__Screenshot and code edit data__:
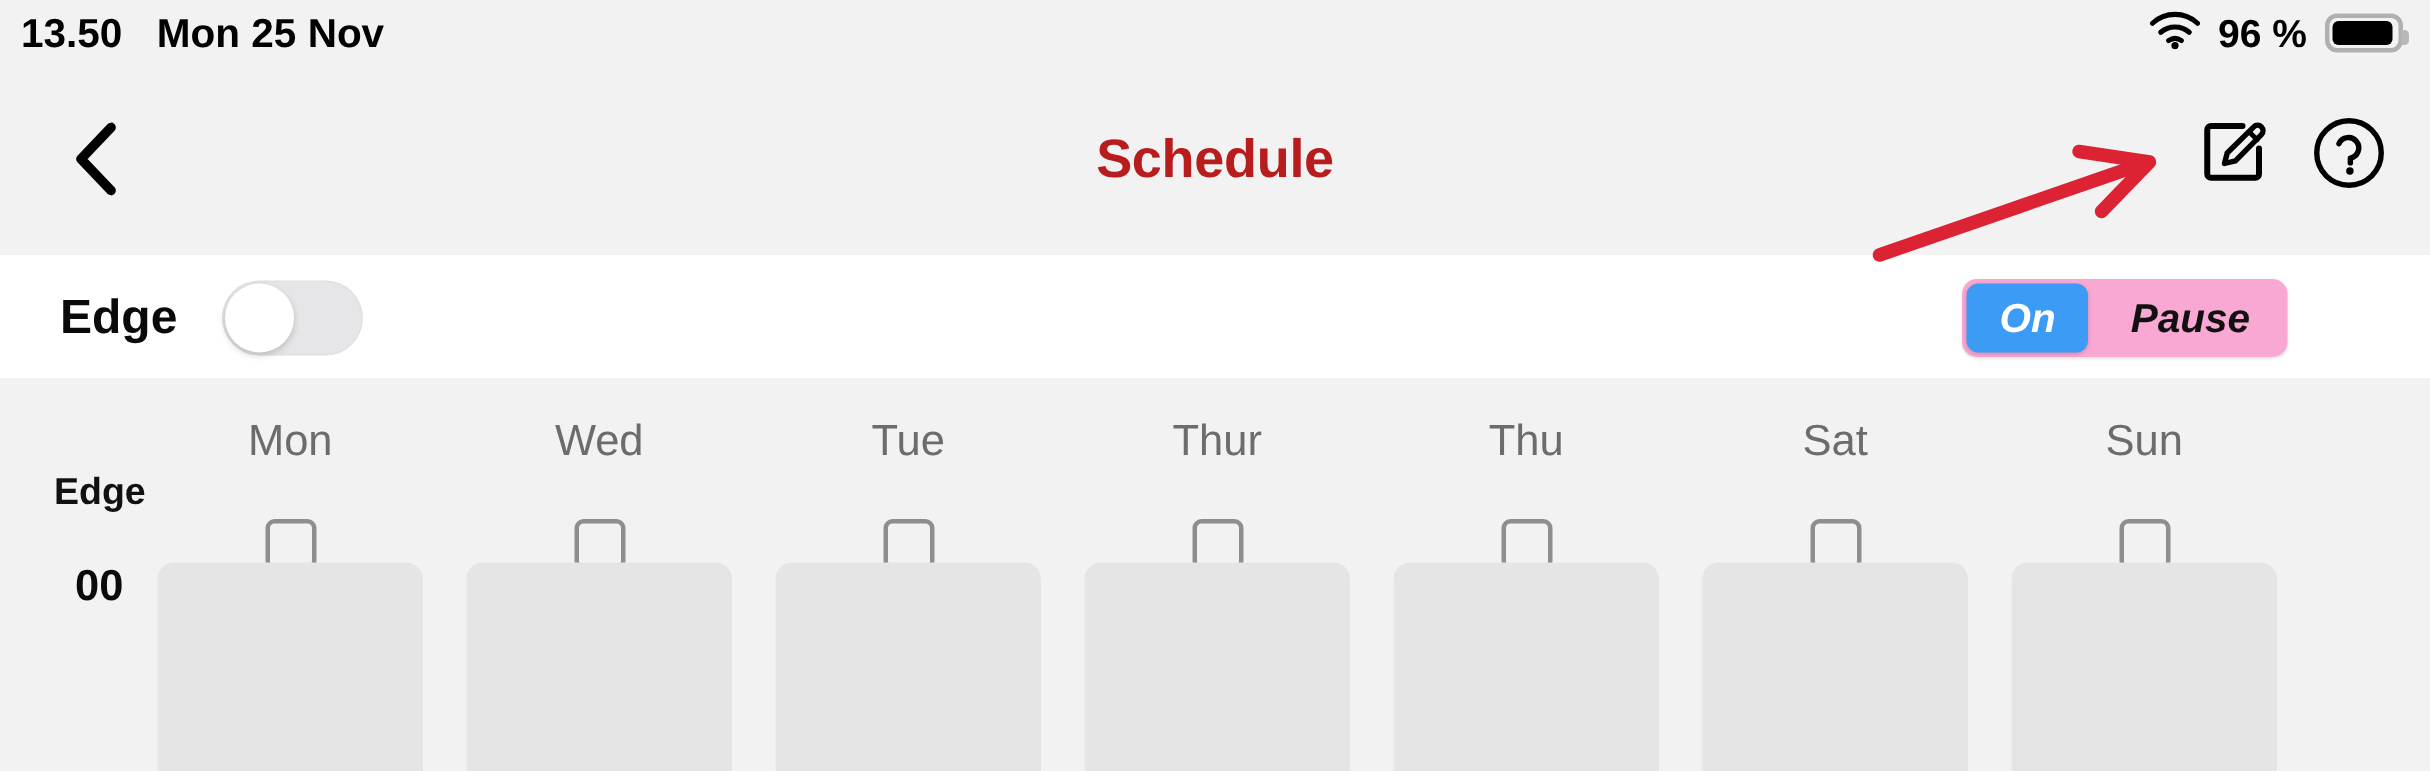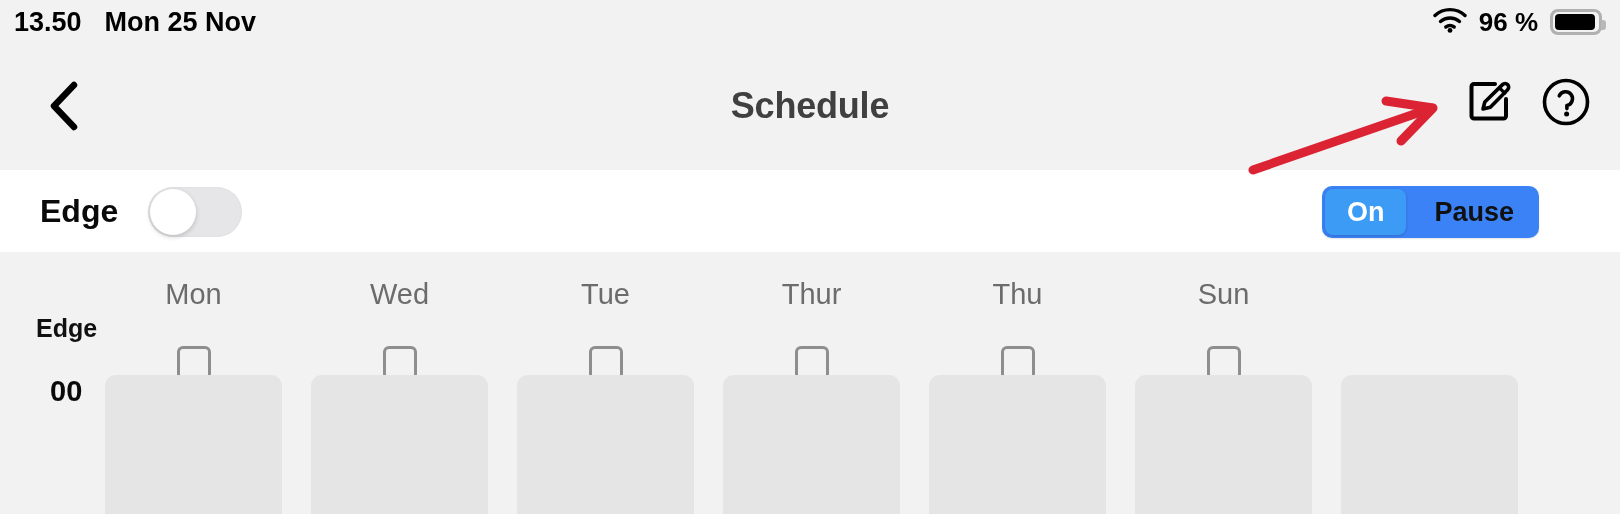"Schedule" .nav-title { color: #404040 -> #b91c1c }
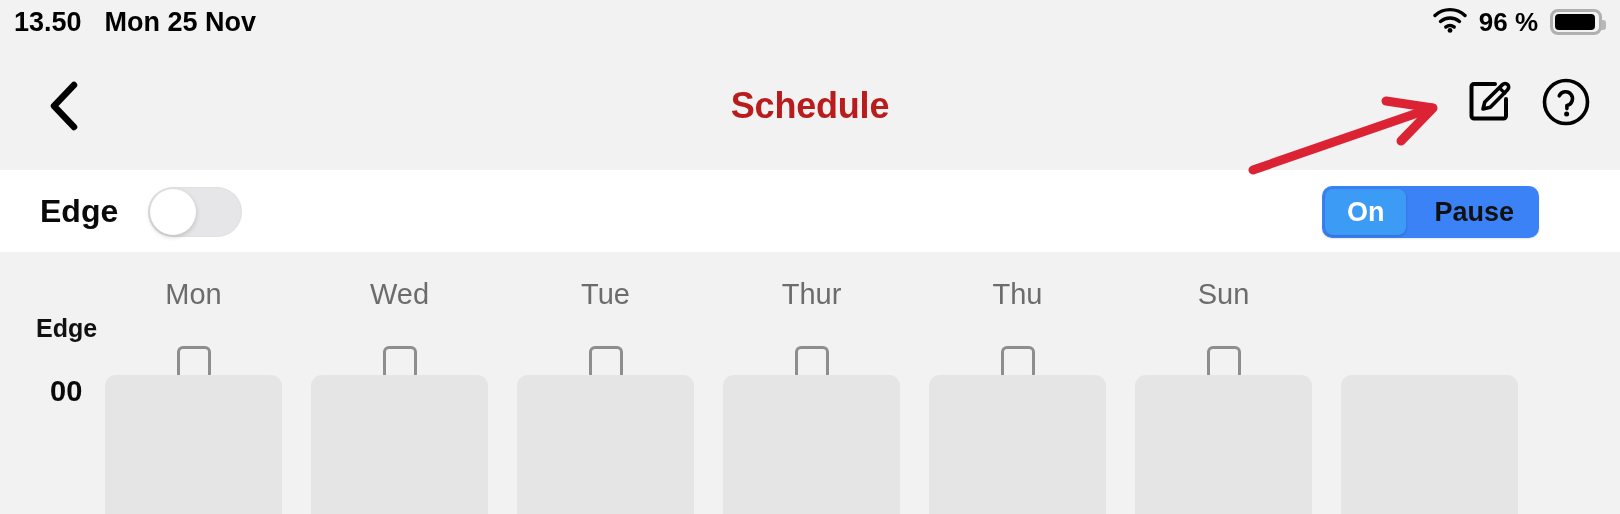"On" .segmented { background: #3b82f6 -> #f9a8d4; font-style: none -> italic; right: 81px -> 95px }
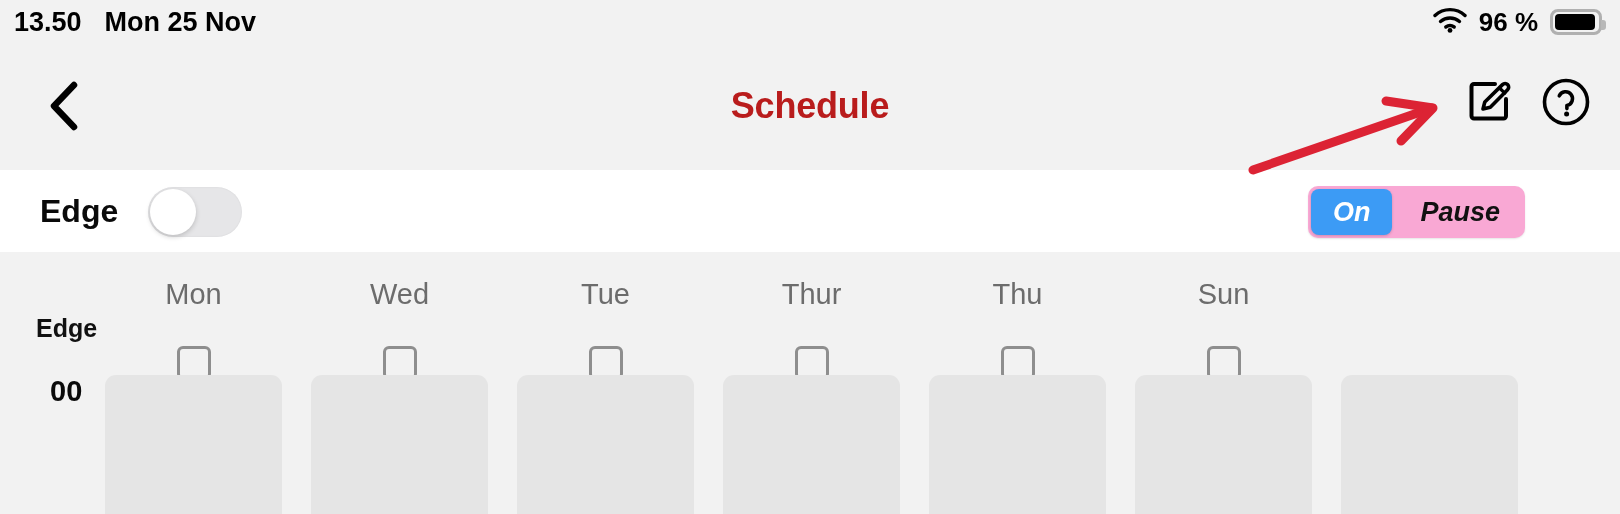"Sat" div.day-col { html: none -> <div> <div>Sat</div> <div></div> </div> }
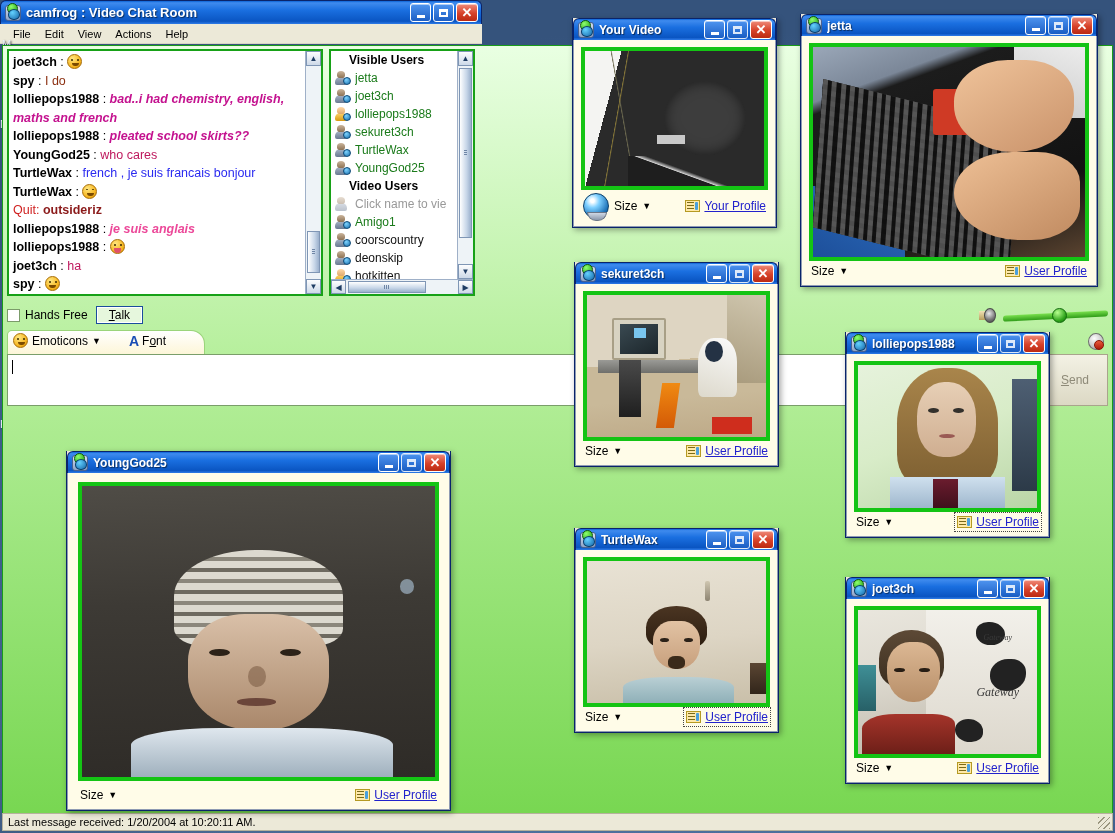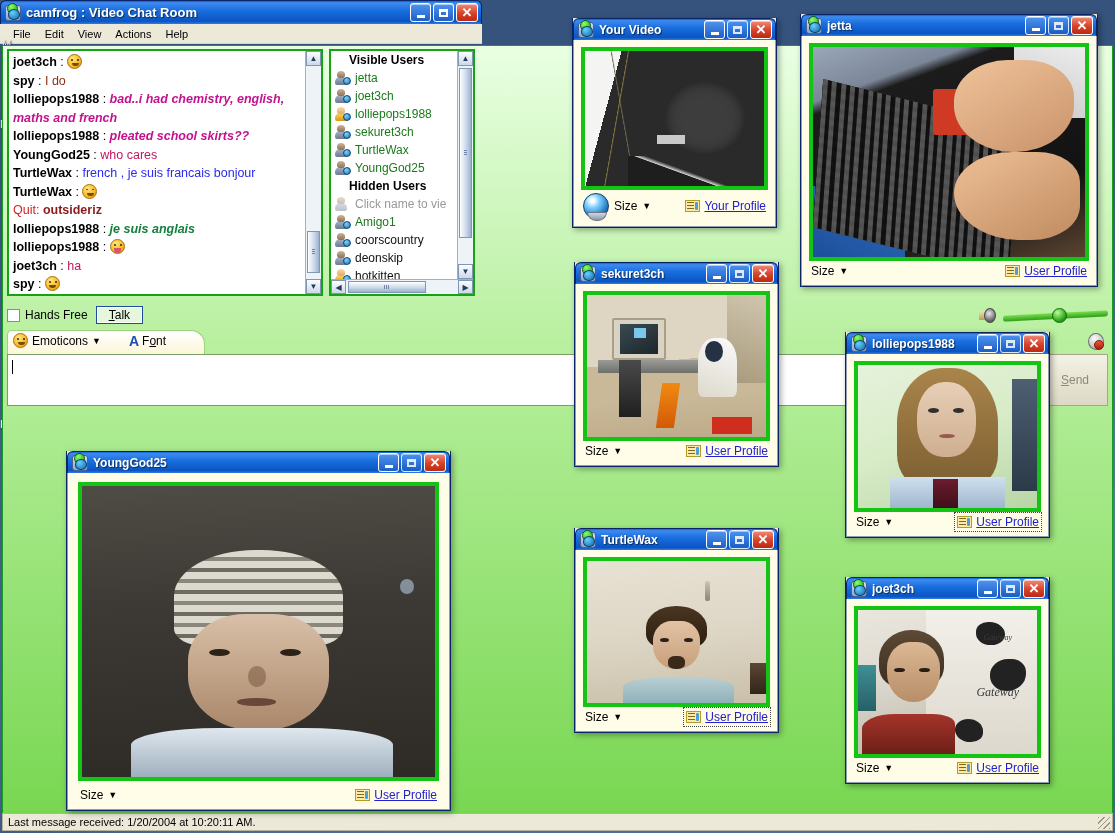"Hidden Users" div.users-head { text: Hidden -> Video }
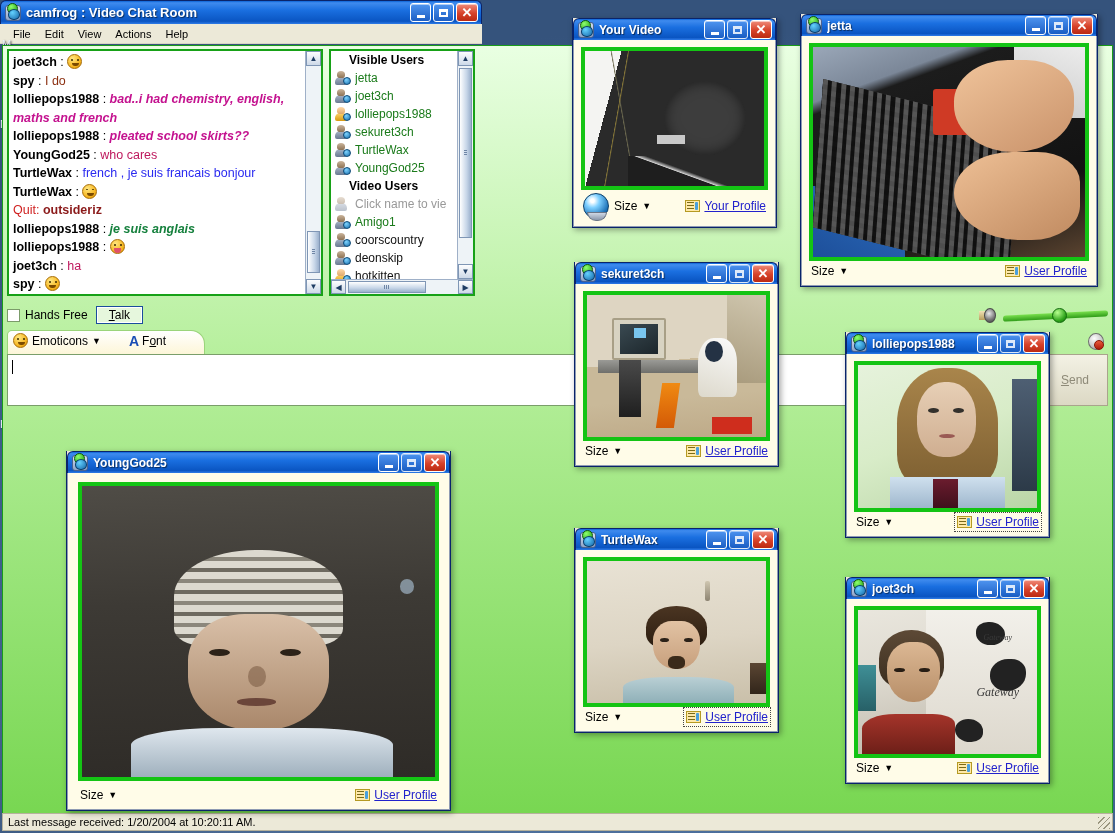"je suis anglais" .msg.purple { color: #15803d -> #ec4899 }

__To do__:
Write the records out exactly once more, leaving off the pictures.

__Answer to this exercise__:
"Schedule" .nav-title { color: #404040 -> #b91c1c }
"On" .segmented { background: #3b82f6 -> #f9a8d4; font-style: none -> italic; right: 81px -> 95px }
"Sat" div.day-col { html: none -> <div> <div>Sat</div> <div></div> </div> }
"Hidden Users" div.users-head { text: Hidden -> Video }
"je suis anglais" .msg.purple { color: #15803d -> #ec4899 }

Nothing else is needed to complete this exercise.